When I run the part of the query that actually selects the random row, it does select a random record every time I run it by hand, so I know the query works. My best guesses as to what is happening are:
SQL Server is optimizing the SELECT somehow, not allowing the subquery to be evaluated more than once
The random value's seed is the same on every record the query updates
I'm stuck on what my options are.
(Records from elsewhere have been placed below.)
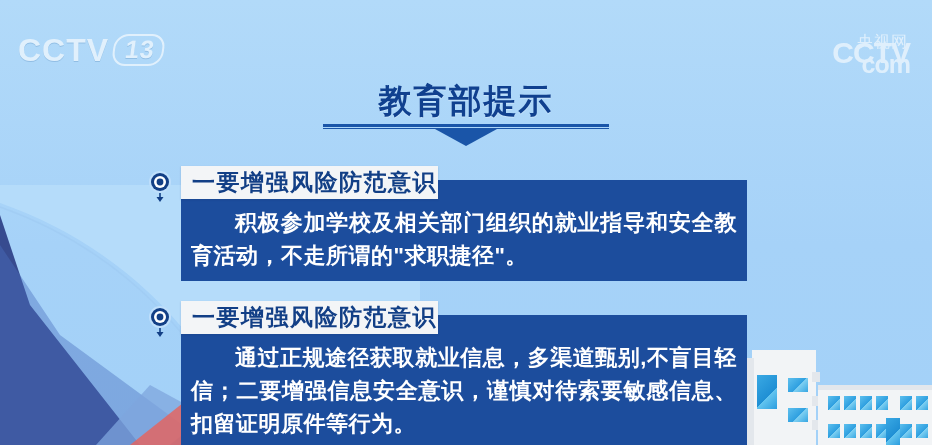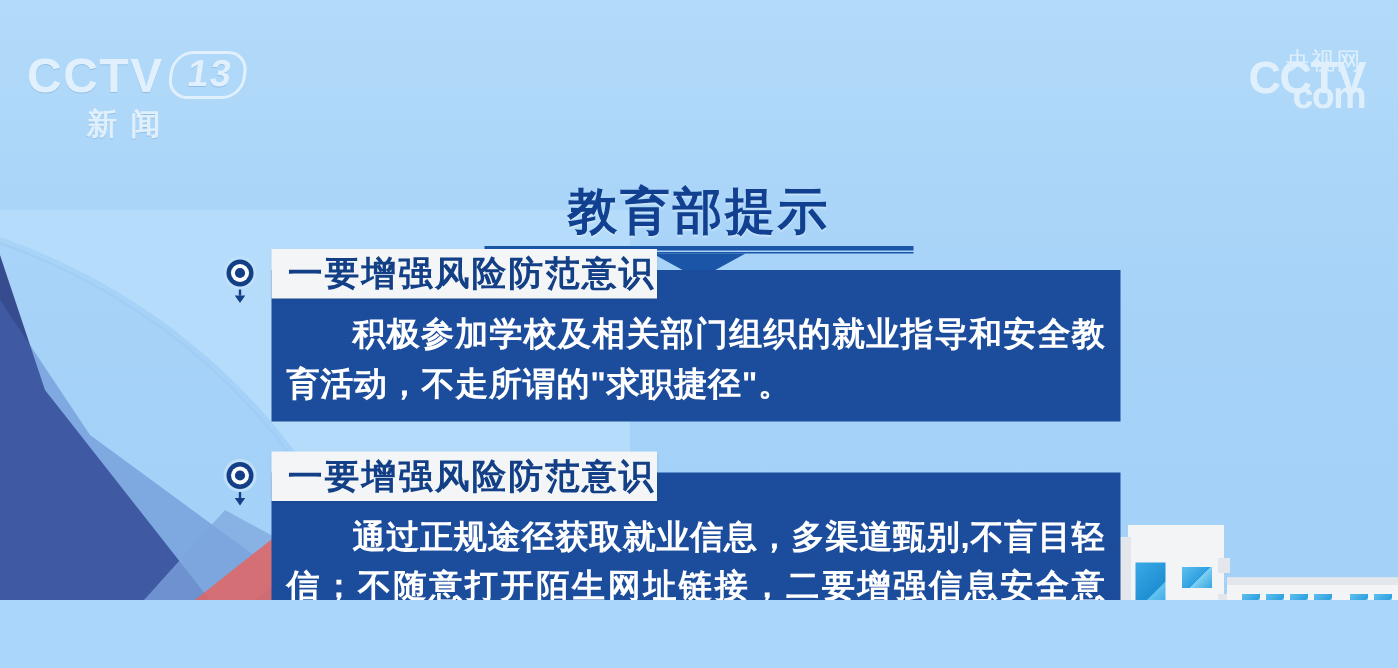"CCTV" #screen { height: 400px -> 445px }
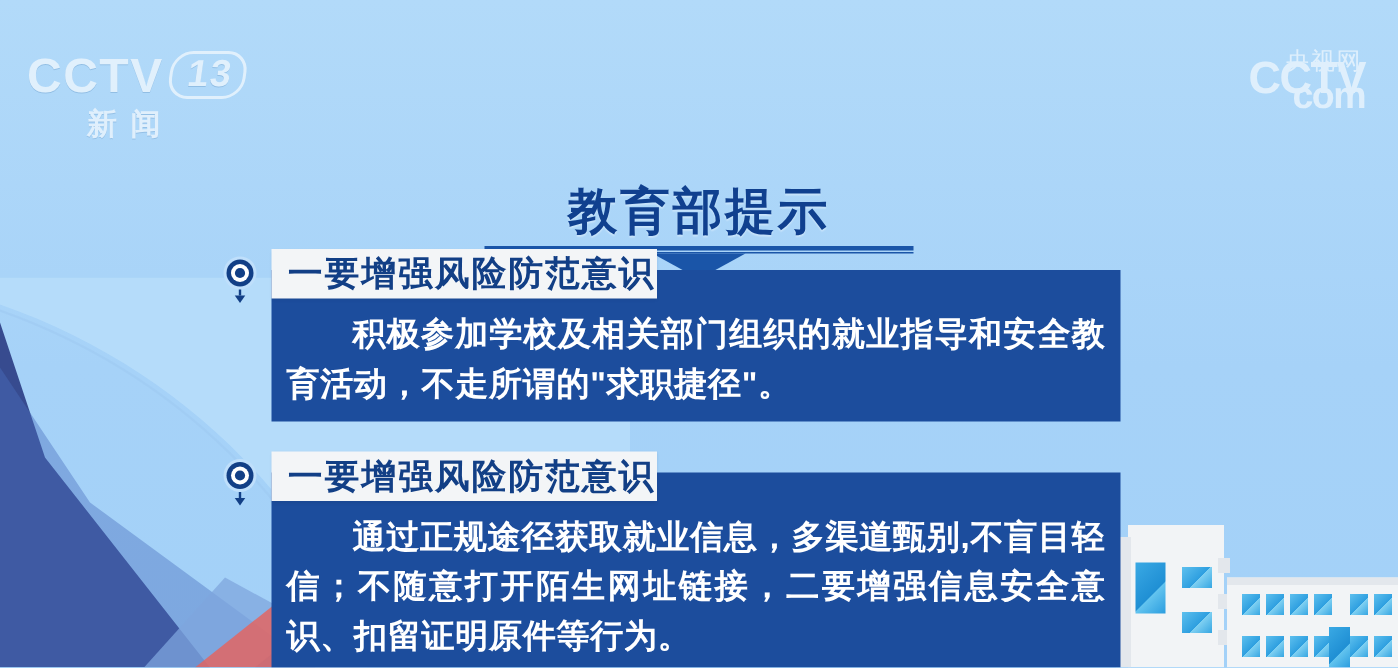"新闻" div.cctv-sub { html: <div>新闻</div> -> none }
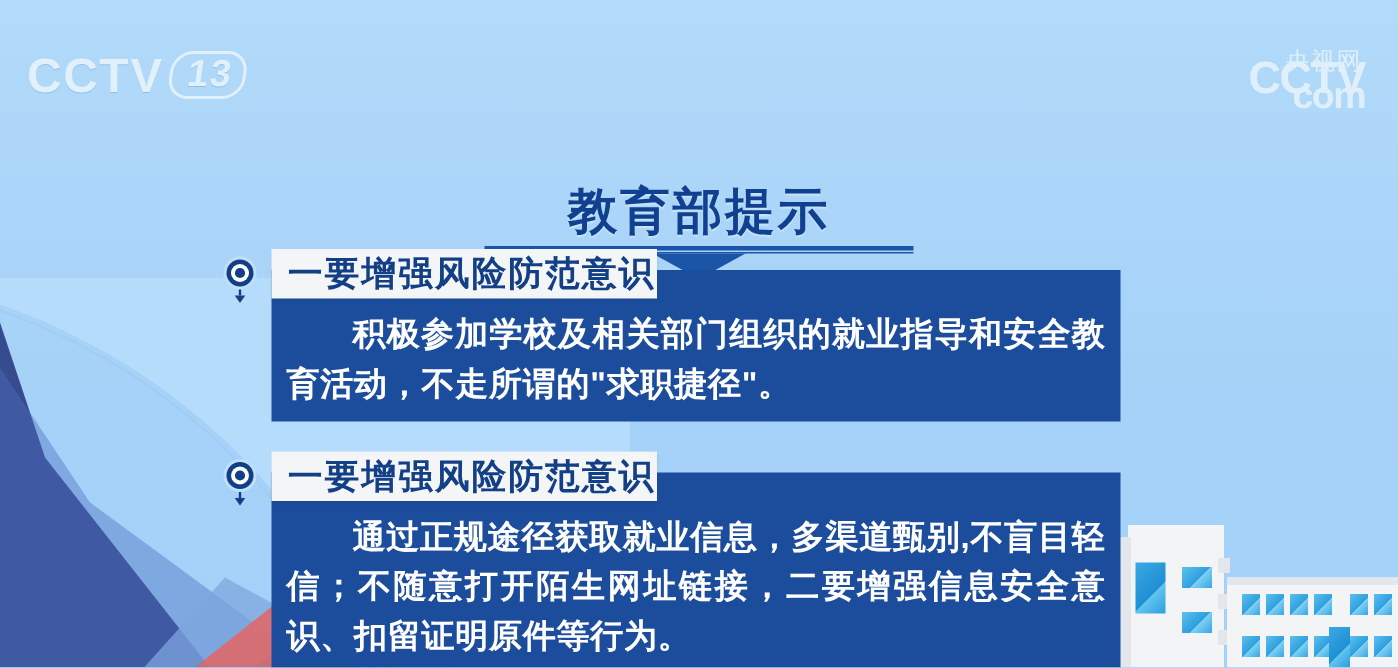"教育部提示" #headline-wrap { margin-top: 40px -> none }
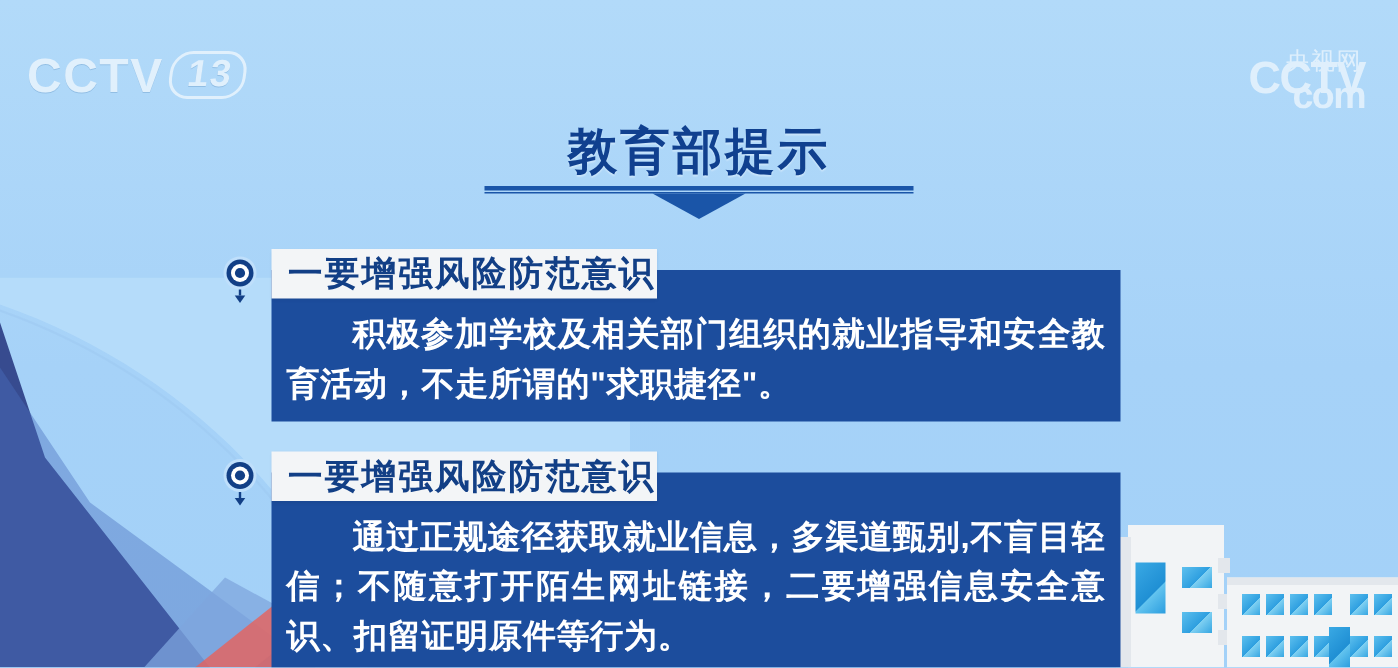"通过正规途径获取就业信息，多渠道甄别,不盲目轻信；不随意打开陌生网址链接，二要增" p { text: 不随意打开陌生网址链接，二要增强信息安全意识 -> 二要增强信息安全意识，谨慎对待索要敏感信息 }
Am I doing something wrong, or is there another way I should be doing this?
This is the code I'm using:
DECLARE #randomStuff TABLE ([id] INT, [val] VARCHAR(100))
INSERT INTO #randomStuff ([id], [val])
VALUES ( 1, 'Test Value 1' )
INSERT INTO #randomStuff ([id], [val])
VALUES ( 2, 'Test Value 2' )
INSERT INTO #randomStuff ([id], [val])
VALUES ( 3, 'Test Value 3' )
INSERT INTO #randomStuff ([id], [val])
VALUES ( 4, 'Test Value 4' )
INSERT INTO #randomStuff ([id], [val])
VALUES ( 5, 'Test Value 5' )
INSERT INTO #randomStuff ([id], [val])
VALUES ( 6, null )
INSERT INTO #randomStuff ([id], [val])
VALUES ( 7, null )
INSERT INTO #randomStuff ([id], [val])
VALUES ( 8, null )
INSERT INTO #randomStuff ([id], [val])
VALUES ( 9, null )
INSERT INTO #randomStuff ([id], [val])
VALUES ( 10, null )
UPDATE MyTable
SET MyColumn = (SELECT TOP 1 [val] FROM #randomStuff ORDER BY NEWID())
When the query engine sees this...
(SELECT TOP 1 [val] FROM #randomStuff ORDER BY NEWID())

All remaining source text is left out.